I hope you're not trying to call me stupid bud. I'm just going off of what I've read from reviews mainly, and some torture test results.
(06-29-2013, 12:59 PM)NaturalViolence Wrote: [ -> ]SSDs are the most crucial upgrade for a modern PC
Bullshit. Computers don't
need an SSD to be considered usable, or not. The only thing it will significantly impact is boot, and load times of certain programs/games. I'm not using an SSD, and my computer can boot up (cold) in 20 seconds which is fast enough for me.
(06-29-2013, 12:59 PM)NaturalViolence Wrote: [ -> ]Everything feels so ridiculously smooth I don't know how I ever lived without one.
Probably the same reason you're more concerned with setting up something than you are actually using it.
Scootaloo Wrote:I hope you're not trying to call me stupid bud. I'm just going off of what I've read from reviews mainly, and some torture test results.
I'm not sure where you got this idea from. How could I be referring to you when you don't even have an SSD?
Scootaloo Wrote:Computers don't need an SSD to be considered usable, or not.
They don't need one. But in terms of an upgrade that will actually make the system feel faster nothing beats an SSD.
Scootaloo Wrote:The only thing it will significantly impact is boot, and load times of certain programs/games. I'm not using an SSD, and my computer can boot up (cold) in 20 seconds which is fast enough for me.
Everything you do that involves disk access will be massively sped up. The seek times (latency) in particular make a big impact. It's not just boot times. Your system will feel far more responsive. It won't slow down as you fill up the disk and install more programs. When you click on things you'll get an immediate response instead of the system taking a fraction of a second to several seconds to open something. This is the kind of speedup we used to see in the 90s with a cpu upgrade. Where the entire system will actually feel faster. These days you can't get that from a cpu upgrade, because most of the things you do are actually limited by disk speed or network speed instead of cpu throughput. Only very computationally demanding tasks (video encoding or 3D rendering to pick some random examples) rely on cpu performance. Upgrade the cpu in a modern laptop and you probably won't notice any perceivable difference in performance. But throw an SSD in there and it will fly.
Scootaloo Wrote:Probably the same reason you're more concerned with setting up something than you are actually using it.
I don't understand what you're implying here.
Good job neobrain.

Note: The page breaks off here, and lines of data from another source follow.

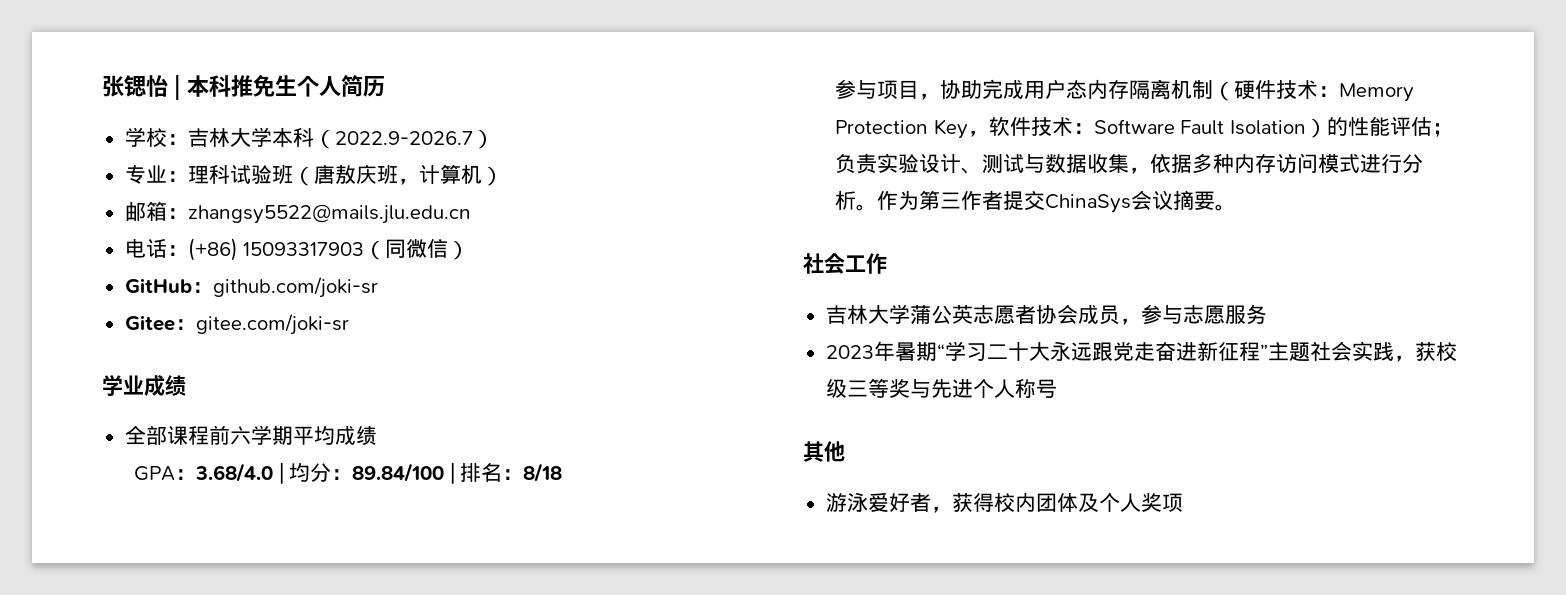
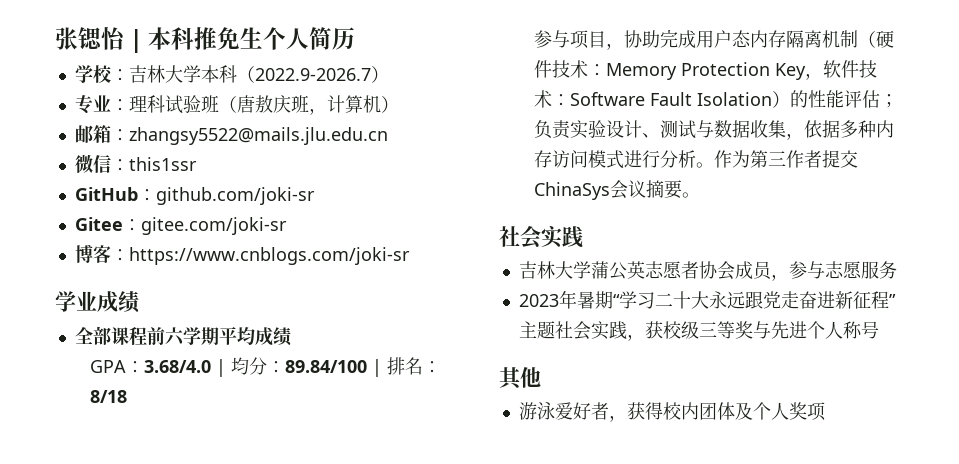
- 电话：(+86) 15093317903（同微信）
+ 微信：this1ssr
+ 博客：https://www.cnblogs.com/joki-sr
  作为第三作者提交ChinaSys会议摘要。
- 社会工作
+ 社会实践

Keep working on your beautifully accurate software renderer (remember I'll always believe in you
).
(06-29-2013, 03:45 PM)Shonumi Wrote: [ -> ]Good job neobrain. Keep working on your beautifully accurate software renderer (remember I'll always believe in you ).
Thanks man
Fixed a bunch of bugs, it actually looks like lighting now:
Specular lighting still needs some work, though.
Nevermind, specular lighting works :p
Damn, you're rapidly progressing neobrain. Are you the only one working on the software renderer?